*** Data shown ***

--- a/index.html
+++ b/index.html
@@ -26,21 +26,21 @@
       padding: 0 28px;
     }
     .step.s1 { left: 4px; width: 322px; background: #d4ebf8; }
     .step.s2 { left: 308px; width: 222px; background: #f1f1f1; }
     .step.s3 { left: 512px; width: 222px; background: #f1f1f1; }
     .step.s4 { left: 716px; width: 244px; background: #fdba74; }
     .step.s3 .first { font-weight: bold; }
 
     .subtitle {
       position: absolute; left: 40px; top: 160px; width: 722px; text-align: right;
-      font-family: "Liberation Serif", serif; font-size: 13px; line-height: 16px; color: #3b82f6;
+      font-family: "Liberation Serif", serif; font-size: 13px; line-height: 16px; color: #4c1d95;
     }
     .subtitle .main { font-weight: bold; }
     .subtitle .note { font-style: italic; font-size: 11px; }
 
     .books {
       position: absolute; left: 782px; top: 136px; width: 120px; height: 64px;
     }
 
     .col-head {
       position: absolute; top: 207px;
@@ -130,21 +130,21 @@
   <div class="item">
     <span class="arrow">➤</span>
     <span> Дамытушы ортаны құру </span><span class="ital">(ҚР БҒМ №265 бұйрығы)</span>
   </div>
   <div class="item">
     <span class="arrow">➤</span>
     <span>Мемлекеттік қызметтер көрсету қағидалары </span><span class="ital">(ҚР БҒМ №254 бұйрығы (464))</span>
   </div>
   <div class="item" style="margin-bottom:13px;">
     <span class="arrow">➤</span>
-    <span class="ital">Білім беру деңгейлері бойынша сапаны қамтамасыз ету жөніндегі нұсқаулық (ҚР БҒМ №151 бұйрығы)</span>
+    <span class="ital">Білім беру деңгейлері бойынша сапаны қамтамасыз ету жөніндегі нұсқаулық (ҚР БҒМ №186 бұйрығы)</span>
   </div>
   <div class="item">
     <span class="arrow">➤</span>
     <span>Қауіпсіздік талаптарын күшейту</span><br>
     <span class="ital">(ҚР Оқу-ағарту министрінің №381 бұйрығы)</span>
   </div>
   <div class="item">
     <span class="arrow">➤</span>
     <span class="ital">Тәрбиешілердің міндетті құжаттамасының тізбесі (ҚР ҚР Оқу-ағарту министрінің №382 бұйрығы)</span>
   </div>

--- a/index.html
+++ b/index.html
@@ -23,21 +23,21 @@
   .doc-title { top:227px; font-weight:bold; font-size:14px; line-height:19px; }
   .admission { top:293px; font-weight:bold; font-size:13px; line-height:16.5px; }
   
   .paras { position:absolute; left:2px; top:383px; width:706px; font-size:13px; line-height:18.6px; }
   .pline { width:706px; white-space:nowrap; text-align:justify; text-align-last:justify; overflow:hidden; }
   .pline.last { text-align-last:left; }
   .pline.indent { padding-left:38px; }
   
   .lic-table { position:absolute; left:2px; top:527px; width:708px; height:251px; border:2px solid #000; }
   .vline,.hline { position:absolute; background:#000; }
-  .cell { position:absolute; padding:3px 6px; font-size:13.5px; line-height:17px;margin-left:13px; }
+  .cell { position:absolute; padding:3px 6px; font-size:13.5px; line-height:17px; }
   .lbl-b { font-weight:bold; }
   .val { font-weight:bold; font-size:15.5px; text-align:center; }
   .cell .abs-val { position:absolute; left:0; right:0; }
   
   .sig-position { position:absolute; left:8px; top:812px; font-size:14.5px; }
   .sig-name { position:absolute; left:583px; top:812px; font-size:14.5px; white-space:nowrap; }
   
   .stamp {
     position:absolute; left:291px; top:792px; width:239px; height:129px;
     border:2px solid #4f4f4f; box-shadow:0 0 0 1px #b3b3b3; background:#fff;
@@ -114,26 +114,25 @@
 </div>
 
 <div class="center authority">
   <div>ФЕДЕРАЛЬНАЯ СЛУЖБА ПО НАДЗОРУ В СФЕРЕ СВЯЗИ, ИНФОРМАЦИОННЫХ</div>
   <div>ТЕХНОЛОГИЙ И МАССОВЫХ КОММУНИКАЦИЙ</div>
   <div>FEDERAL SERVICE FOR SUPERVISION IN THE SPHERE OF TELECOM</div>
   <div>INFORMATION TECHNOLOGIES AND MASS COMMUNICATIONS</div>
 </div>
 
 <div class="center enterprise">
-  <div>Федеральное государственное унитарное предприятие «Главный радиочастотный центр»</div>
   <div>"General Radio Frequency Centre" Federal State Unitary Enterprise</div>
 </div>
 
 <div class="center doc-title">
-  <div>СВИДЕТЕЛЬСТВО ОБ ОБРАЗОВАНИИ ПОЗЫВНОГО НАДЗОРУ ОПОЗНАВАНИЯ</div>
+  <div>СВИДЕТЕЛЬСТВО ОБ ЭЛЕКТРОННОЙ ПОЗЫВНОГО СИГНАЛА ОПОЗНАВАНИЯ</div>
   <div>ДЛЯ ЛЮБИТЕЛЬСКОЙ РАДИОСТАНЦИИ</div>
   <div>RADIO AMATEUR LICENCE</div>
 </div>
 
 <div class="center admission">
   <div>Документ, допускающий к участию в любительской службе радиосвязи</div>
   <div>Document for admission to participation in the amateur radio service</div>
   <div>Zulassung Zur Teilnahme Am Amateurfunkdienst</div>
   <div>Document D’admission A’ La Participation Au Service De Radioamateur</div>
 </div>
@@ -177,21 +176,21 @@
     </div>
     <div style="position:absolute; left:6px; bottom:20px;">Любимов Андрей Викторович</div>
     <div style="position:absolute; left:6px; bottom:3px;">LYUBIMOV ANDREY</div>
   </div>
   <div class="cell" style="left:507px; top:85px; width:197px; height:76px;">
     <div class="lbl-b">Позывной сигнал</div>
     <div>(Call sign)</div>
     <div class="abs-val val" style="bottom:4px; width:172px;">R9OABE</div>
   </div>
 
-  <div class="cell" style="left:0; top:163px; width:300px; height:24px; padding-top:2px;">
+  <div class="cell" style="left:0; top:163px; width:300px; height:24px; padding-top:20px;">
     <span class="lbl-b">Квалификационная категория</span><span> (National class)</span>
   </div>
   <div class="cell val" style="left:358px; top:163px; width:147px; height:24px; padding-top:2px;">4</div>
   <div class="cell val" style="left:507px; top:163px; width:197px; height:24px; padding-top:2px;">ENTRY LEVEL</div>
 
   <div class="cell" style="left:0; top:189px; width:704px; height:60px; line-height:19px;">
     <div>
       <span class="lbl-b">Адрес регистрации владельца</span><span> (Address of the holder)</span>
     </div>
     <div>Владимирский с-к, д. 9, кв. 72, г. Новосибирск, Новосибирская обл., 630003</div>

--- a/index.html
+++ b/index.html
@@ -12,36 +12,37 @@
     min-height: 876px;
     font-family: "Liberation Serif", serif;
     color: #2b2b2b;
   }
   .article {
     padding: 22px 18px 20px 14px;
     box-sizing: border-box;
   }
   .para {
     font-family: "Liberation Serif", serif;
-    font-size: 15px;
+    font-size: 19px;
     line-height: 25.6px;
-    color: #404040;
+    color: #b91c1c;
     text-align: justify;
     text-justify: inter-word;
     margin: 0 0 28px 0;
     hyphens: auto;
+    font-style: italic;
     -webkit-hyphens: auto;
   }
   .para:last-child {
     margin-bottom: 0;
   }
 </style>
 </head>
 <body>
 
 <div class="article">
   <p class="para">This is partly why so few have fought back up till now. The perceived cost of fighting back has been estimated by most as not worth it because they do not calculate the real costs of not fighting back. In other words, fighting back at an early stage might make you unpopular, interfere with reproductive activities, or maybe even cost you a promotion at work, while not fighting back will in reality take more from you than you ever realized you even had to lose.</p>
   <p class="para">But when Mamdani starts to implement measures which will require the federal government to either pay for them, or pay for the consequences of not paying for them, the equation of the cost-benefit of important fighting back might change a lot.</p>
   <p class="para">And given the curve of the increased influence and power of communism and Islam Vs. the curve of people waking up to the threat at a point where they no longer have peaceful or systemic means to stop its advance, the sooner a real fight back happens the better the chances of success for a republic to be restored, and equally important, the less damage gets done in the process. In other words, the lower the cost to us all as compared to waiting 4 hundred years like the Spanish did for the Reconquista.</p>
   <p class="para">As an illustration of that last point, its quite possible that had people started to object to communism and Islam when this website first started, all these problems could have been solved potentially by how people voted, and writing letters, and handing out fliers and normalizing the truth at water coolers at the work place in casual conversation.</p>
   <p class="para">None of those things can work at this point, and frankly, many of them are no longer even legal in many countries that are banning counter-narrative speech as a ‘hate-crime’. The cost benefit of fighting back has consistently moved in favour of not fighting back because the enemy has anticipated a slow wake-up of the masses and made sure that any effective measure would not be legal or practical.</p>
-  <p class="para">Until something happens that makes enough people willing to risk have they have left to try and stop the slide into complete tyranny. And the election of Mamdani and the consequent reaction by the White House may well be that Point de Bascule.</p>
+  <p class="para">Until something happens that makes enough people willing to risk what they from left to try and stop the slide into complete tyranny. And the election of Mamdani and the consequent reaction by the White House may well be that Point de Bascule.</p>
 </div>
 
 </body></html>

*** End of Data shown ***

■ Work item
All that should appear in the response is the run of lines from the first line of the entries through the line containing "716px; width: 244px;", copied exactly.

■ Written answer
--- a/index.html
+++ b/index.html
@@ -26,21 +26,21 @@
       padding: 0 28px;
     }
     .step.s1 { left: 4px; width: 322px; background: #d4ebf8; }
     .step.s2 { left: 308px; width: 222px; background: #f1f1f1; }
     .step.s3 { left: 512px; width: 222px; background: #f1f1f1; }
     .step.s4 { left: 716px; width: 244px; background: #fdba74; }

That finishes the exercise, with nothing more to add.